INPUT MATERIAL Block Start

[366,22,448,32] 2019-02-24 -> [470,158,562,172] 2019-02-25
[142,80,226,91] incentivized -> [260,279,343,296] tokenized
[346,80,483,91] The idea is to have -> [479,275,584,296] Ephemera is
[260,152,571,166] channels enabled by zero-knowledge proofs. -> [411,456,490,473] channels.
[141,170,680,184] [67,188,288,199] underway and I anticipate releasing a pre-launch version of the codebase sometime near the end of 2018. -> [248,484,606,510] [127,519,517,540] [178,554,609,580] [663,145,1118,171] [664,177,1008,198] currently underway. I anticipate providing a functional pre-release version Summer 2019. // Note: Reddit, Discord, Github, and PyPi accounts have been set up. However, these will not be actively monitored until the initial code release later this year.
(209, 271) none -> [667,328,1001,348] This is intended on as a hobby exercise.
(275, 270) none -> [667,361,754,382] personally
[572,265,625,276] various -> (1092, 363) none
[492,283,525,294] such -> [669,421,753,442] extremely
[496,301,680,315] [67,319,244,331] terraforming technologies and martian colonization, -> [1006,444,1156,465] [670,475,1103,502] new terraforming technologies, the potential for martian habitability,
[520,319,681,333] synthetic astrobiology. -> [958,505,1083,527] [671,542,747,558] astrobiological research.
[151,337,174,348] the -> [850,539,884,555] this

INPUT MATERIAL Block End
INPUT MATERIAL Block Start

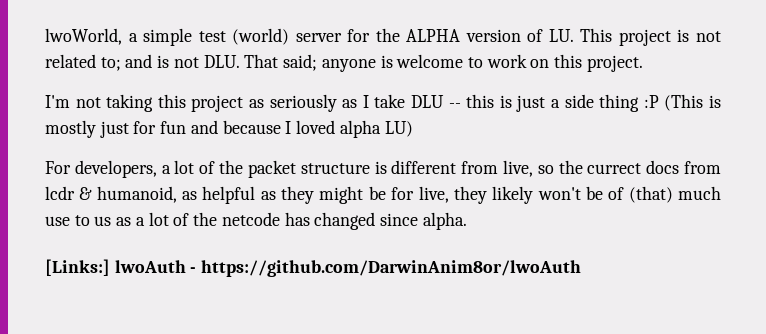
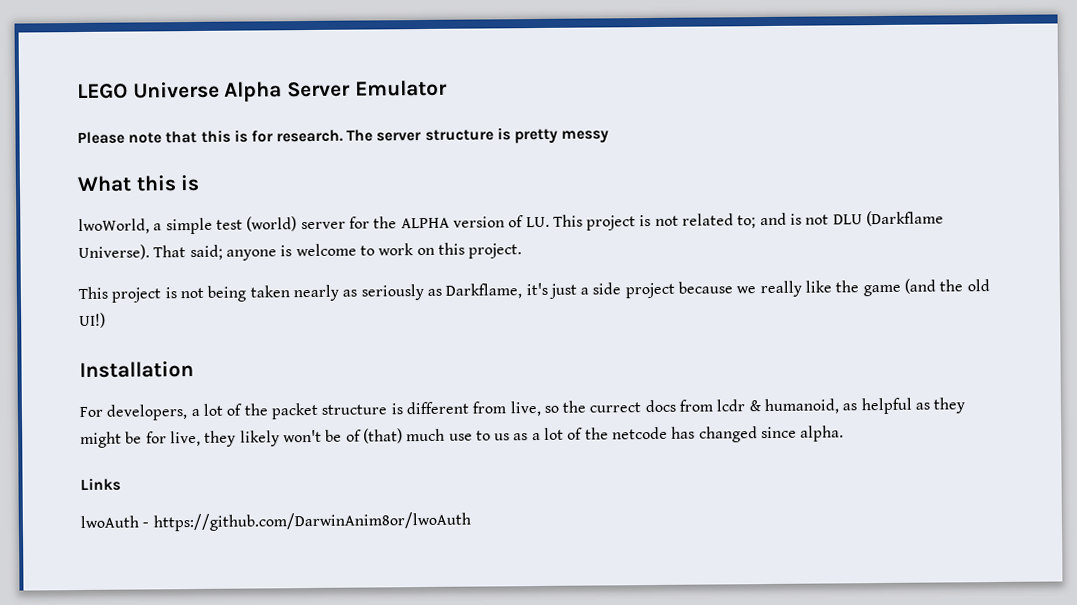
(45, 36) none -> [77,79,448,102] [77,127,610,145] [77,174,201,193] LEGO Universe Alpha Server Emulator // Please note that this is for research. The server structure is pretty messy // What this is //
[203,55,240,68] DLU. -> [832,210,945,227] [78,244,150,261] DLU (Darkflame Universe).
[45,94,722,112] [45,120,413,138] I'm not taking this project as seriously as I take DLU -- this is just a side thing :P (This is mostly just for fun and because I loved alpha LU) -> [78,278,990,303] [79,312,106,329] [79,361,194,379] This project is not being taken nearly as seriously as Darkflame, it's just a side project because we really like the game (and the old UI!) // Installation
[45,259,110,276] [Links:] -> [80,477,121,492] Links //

INPUT MATERIAL Block End
INPUT MATERIAL Block Start

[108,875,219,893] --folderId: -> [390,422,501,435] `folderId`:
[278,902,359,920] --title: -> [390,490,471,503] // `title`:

INPUT MATERIAL Block End

> [TASK TO COMPLETE] Provide only the number of lines in the entries that hold the word "none".

> [ANSWER TO THIS TASK] 4